Em economia, não podemos fazer experimentos para estimar esses efeitos (por exemplo, não podemos sortear alguns países para aumentar os gastos, outros para ajustar as contas, e ver o que acontece). As técnicas de estimação disponíveis hoje não nos fornecem uma resposta definitiva para essa questão. Nós não temos certeza.

Ainda assim, a evidência disponível aponta um caminho claro, o caminho do ajuste fiscal. Vejamos:

1. Usando dados de diversos países e técnicas estatísticas de ponta, o trabalho de Ilzetzki, Mendoza e Vegh, publicado em 2013, traz estimativas razoavelmente confiáveis para o efeito de gastos do governo sobre o produto. O trabalho tem sido extremamente bem citado e, ainda que não traga respostas certas e definitivas, é o que temos de melhor para nos informar sobre essa questão.

Qual o efeito dos gastos do governo sobre o produto? A resposta do artigo é: depende das circunstâncias e do país. Em casos de países em desenvolvimento com dívida superior a 60% do produto, mais gastos do governo levam a menor produto (principalmente no médio e no longo prazo).

Assim, no caso do Brasil de hoje, a melhor evidência disponível indica que cortar gastos públicos deve ajudar a aumentar o produto. O efeito sobre a confiança no equilíbrio das contas do governo é o mais importante.

2. A experiência brasileira recente corrobora essa evidência. Não podemos concluir muito usando apenas um país e poucos casos, sempre podemos apontar outros fatores que influenciaram os resultados, mas é confortante ver que nossa experiência casa com os resultados da pesquisa acadêmica.

Em 2003, o governo Lula prometeu ao FMI um superávit fiscal de 4,25% do produto, mais do que o FMI queria. A promessa foi cumprida, a desconfiança sobre o equilíbrio das contas públicas foi dissipada e o desempenho da economia brasileira nos anos seguintes foi bom. Por outro lado, a austeridade fiscal foi descartada a partir de 2010 e o desempenho da economia nos últimos anos foi pífio. Hoje, a dívida está em níveis bem altos e o investimento batendo recordes negativos.

3. Déficits fiscais empurram o problema para a frente: no futuro, teremos que tributar mais ou arrecadar menos. Portanto, a estratégia baseada em déficits só pode funcionar se o produto aumentar bastante (o que vai contra a evidência empírica disponível). Por outro lado, o ajuste fiscal segura o crescimento da dívida e, portanto, por si só, já ajuda a evitar uma crise maior. Assim, além de estar mais amparado nas evidências, o caminho do ajuste fiscal é o mais seguro.
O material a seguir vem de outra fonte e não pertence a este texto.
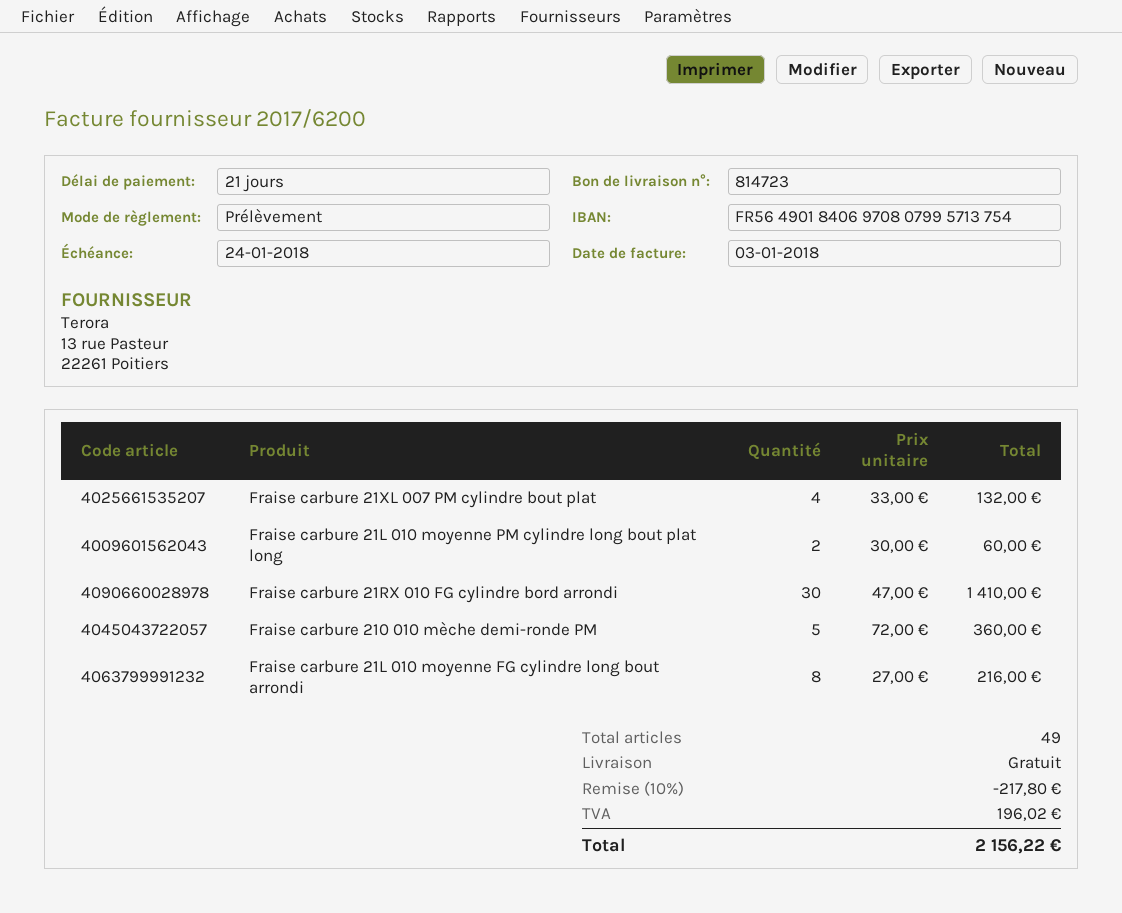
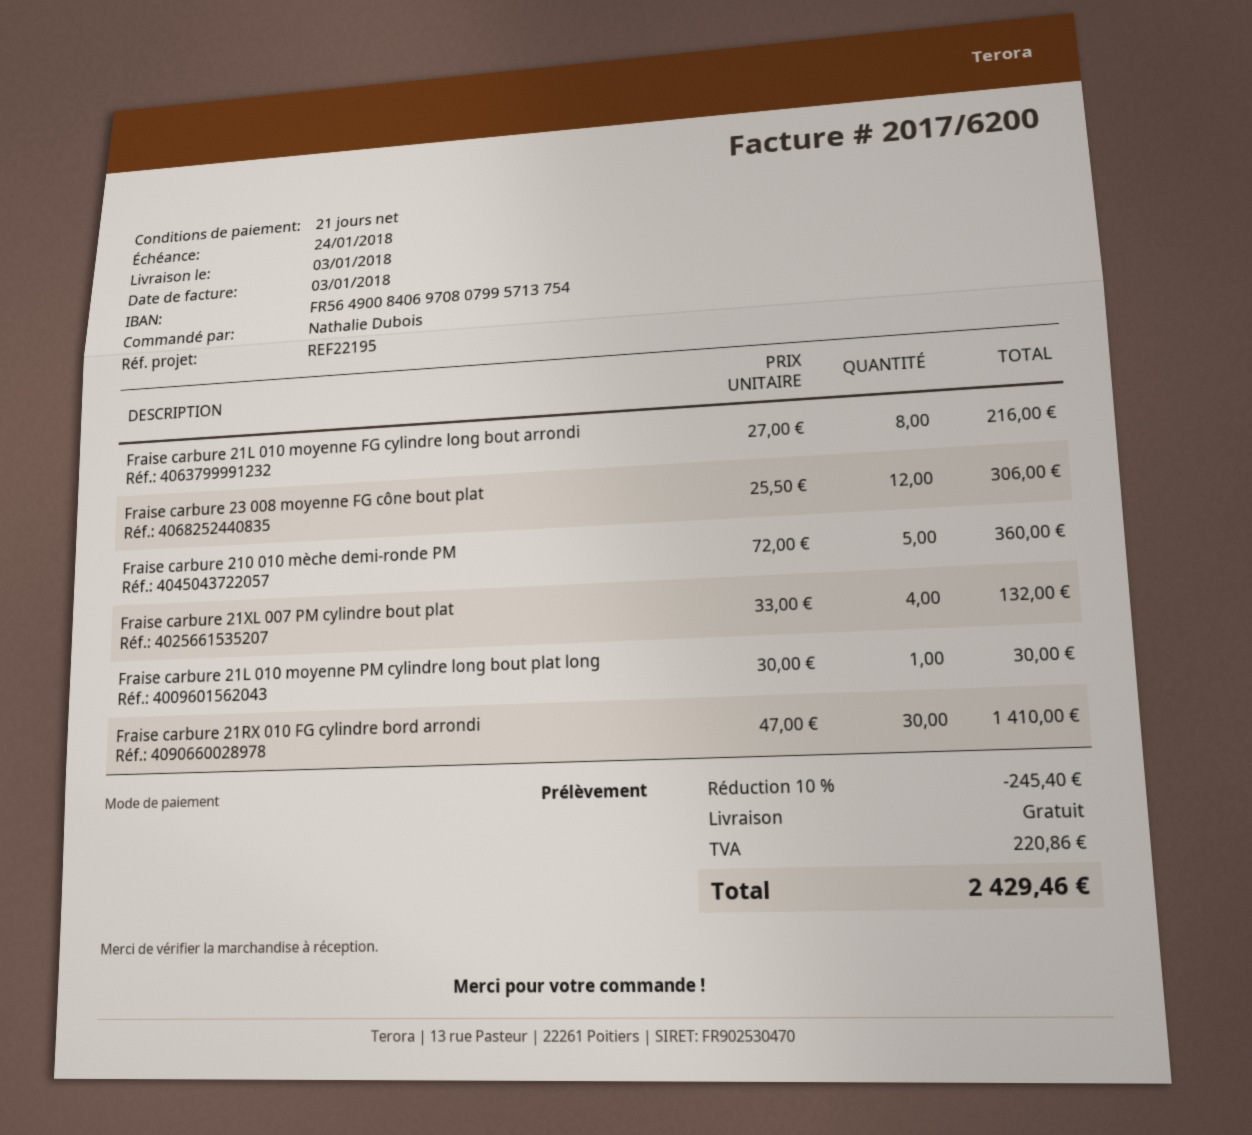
bank account: FR5649018406970807995713754 -> FR5649008406970807995713754
Fraise carbure 21L 010 moyenne PM cylindre long bout plat long: 2 x 30.00 = 60.00 -> 1 x 30.00 = 30.00
Fraise carbure 23 008 moyenne FG cône bout plat: none -> 12 x 25.50 = 306.00
discount: 10% = 217.80 -> 10% = 245.40
tax: 196.02 -> 220.86
total: 2156.22 -> 2429.46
Em entrevista à Folha no domingo dia 04/10, Marcio Pochmann sugere que quem defende o ajuste fiscal o vê como um fim em si mesmo, não está pensando no futuro. Nada mais falso.
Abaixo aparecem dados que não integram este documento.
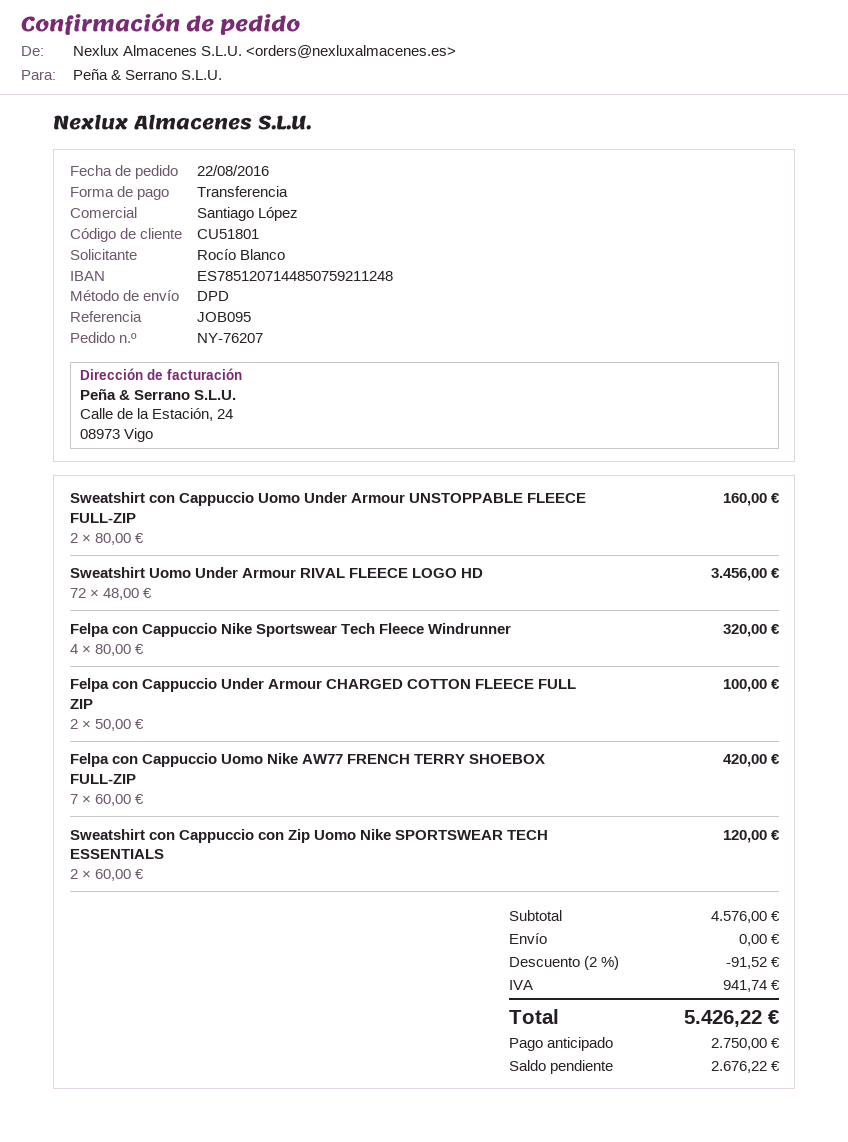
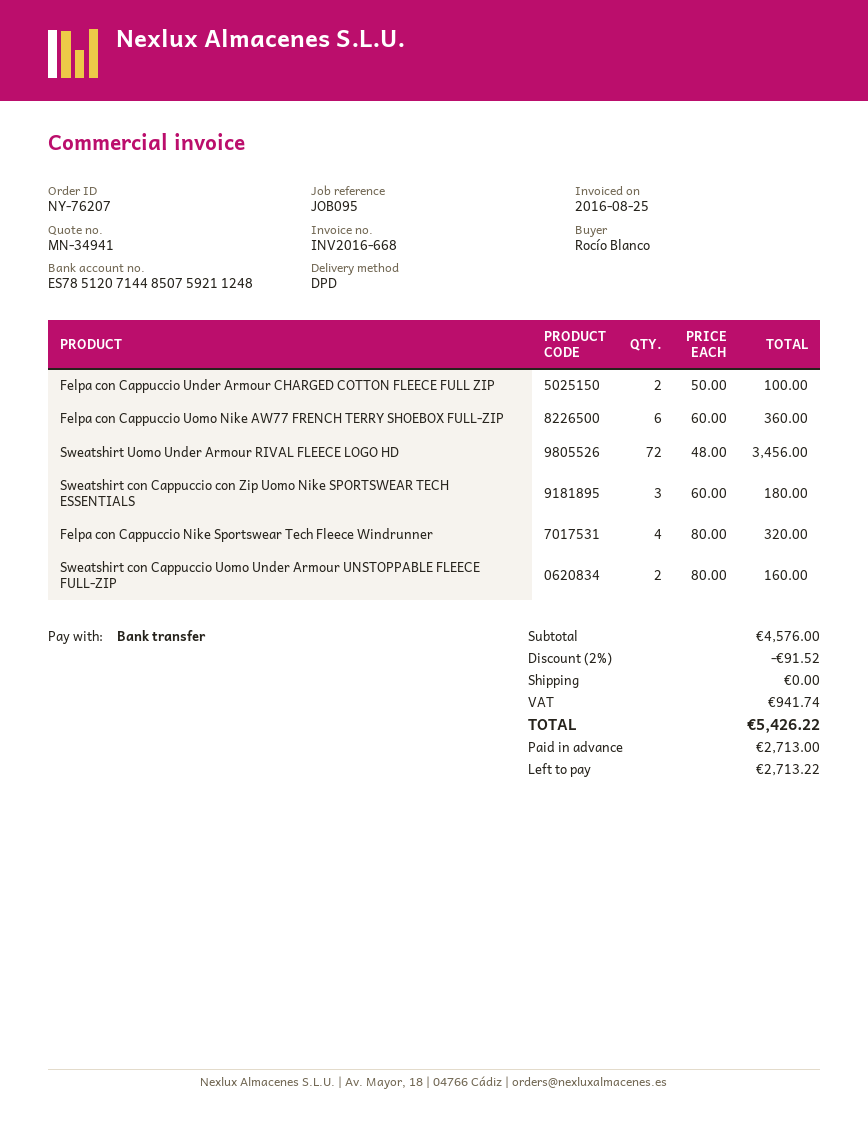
Felpa con Cappuccio Uomo Nike AW77 FRENCH TERRY SHOEBOX FULL-ZIP: 7 x 60.00 = 420.00 -> 6 x 60.00 = 360.00
Sweatshirt con Cappuccio con Zip Uomo Nike SPORTSWEAR TECH ESSENTIALS: 2 x 60.00 = 120.00 -> 3 x 60.00 = 180.00
deposit: 2750.00 -> 2713.00
balance: 2676.22 -> 2713.22

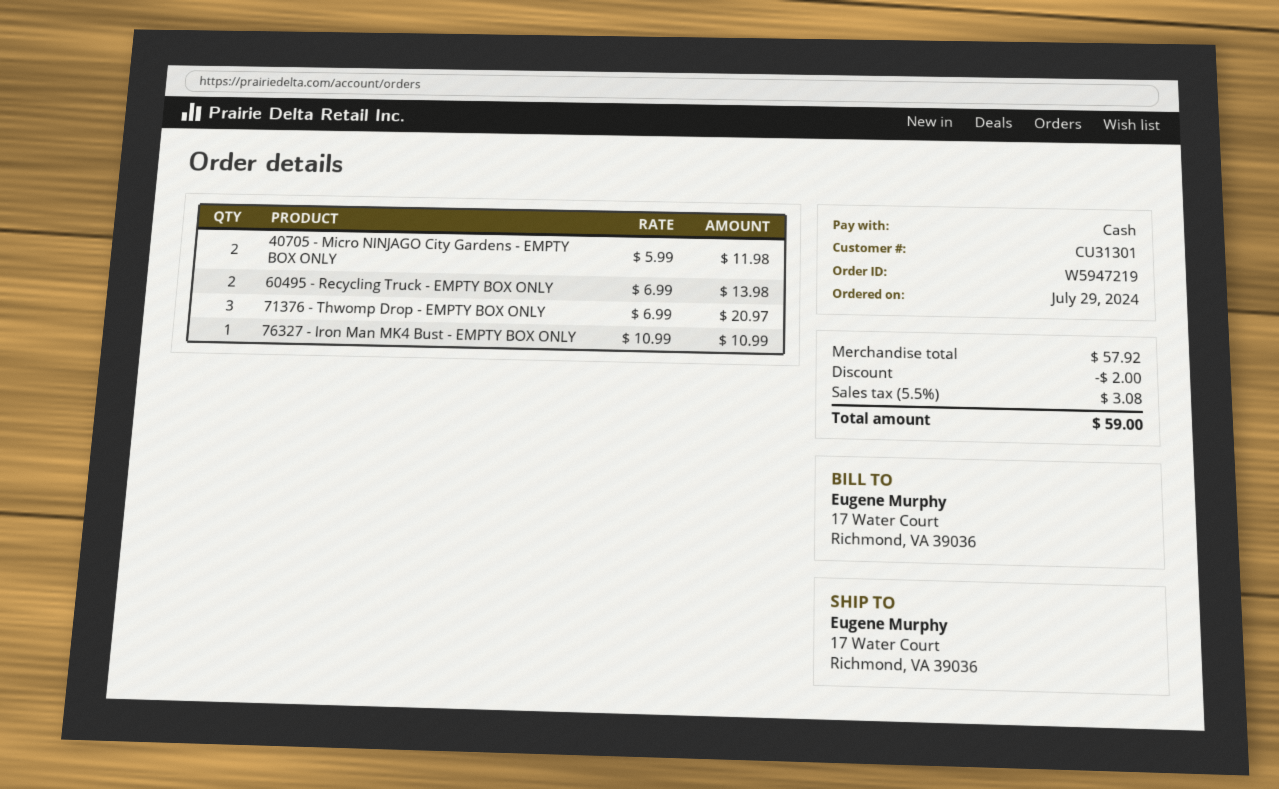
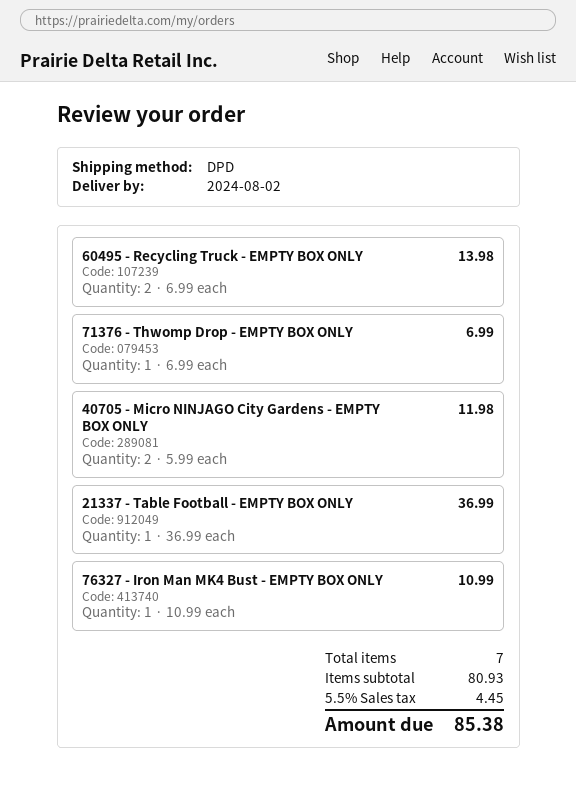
71376 - Thwomp Drop - EMPTY BOX ONLY: 3 x 6.99 = 20.97 -> 1 x 6.99 = 6.99
21337 - Table Football - EMPTY BOX ONLY: none -> 1 x 36.99 = 36.99
subtotal: 57.92 -> 80.93
discount: 2.00 -> none
tax: 5.5% = 3.08 -> 5.5% = 4.45
total: 59.00 -> 85.38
Claro, ajustar as contas não é um plano de desenvolvimento para o país: é uma condição necessária para o bom funcionamento da economia. Tão importante quanto equilibrar as contas públicas é adotarmos uma agenda bastante diferente para construir o Brasil de amanhã.
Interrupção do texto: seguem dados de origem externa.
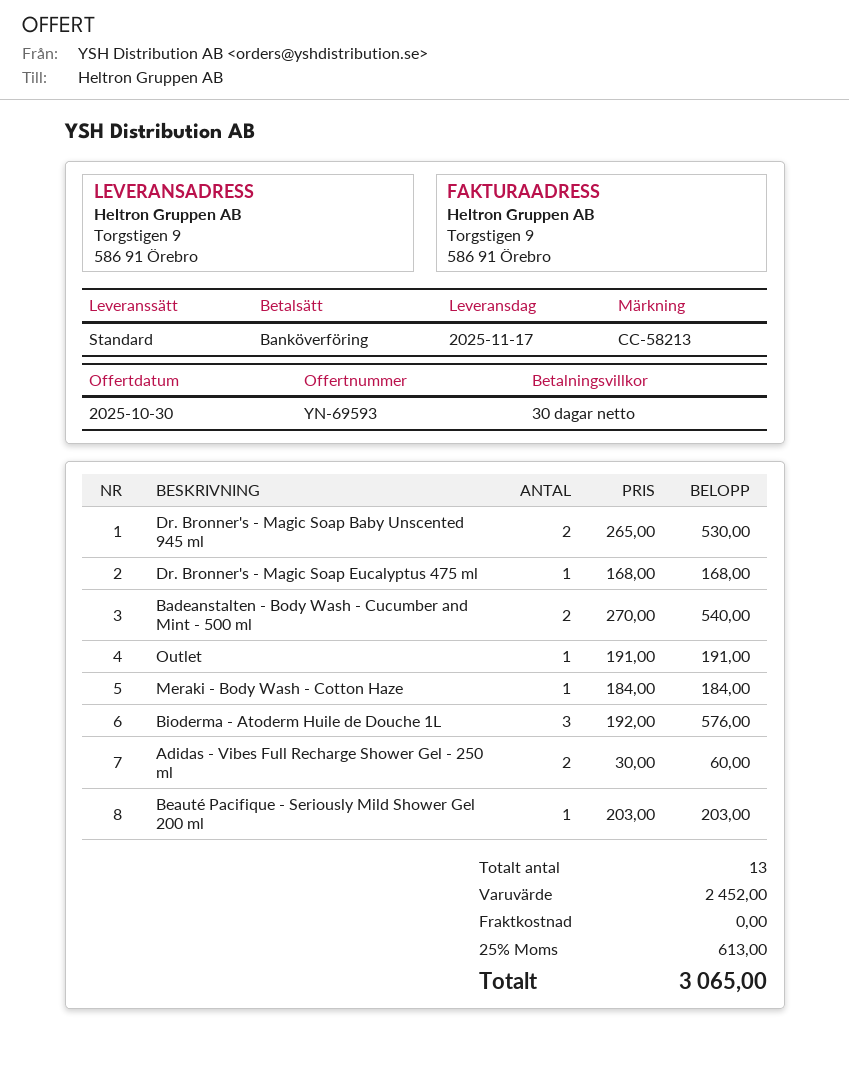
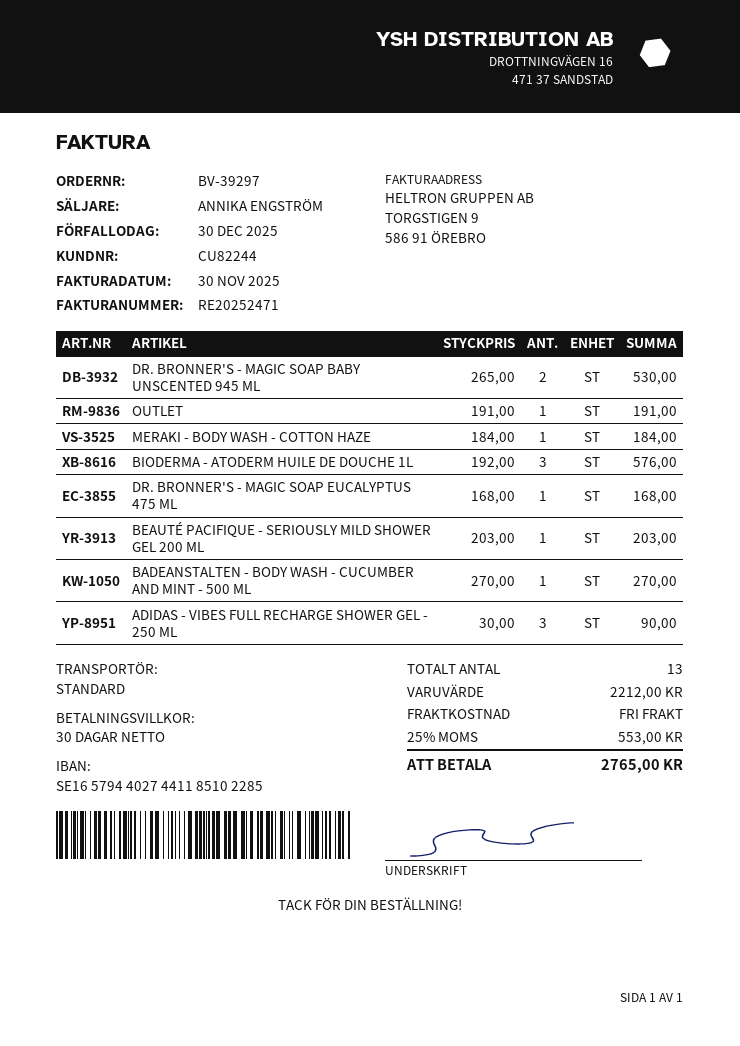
Badeanstalten - Body Wash - Cucumber and Mint - 500 ml: 2 x 270.00 = 540.00 -> 1 x 270.00 = 270.00
Adidas - Vibes Full Recharge Shower Gel - 250 ml: 2 x 30.00 = 60.00 -> 3 x 30.00 = 90.00
subtotal: 2452.00 -> 2212.00
tax: 25% = 613.00 -> 25% = 553.00
total: 3065.00 -> 2765.00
O projeto desenvolvimentista defendido por Marcio Pochmann, centrado na “capacidade de o governo liderar os investimentos”, foi empregado nos últimos anos. O resultado foi muito ruim (e não foi culpa da crise internacional). Precisamos colocar na pauta a discussão sobre o Brasil no longo prazo. Mas essa é uma outra discussão.

Referências:

– O trabalho citado sobre política fiscal é “How big (small?) are fiscal multipliers?” de Ethan Ilzetzki, Enrique Mendoza e Carlos Vegh, publicado no Journal of Monetary Economics em 2013. Dada a agitação política em torno dessa questão, acrescento que os autores não são “ideólogos de direita”. Eu conheço bem Ethan Ilzetzki, ele tem posição forte a favor do Partido Democrata (contra o Partido Republicano) no debate político americano.

– Não há espaço aqui para explicar melhor o efeito dos gastos do governo e dos impostos no produto da economia. Uma explicação mais completa pode ser encontrada, por exemplo, em meu livro “A Riqueza da Nação no Século XXI“.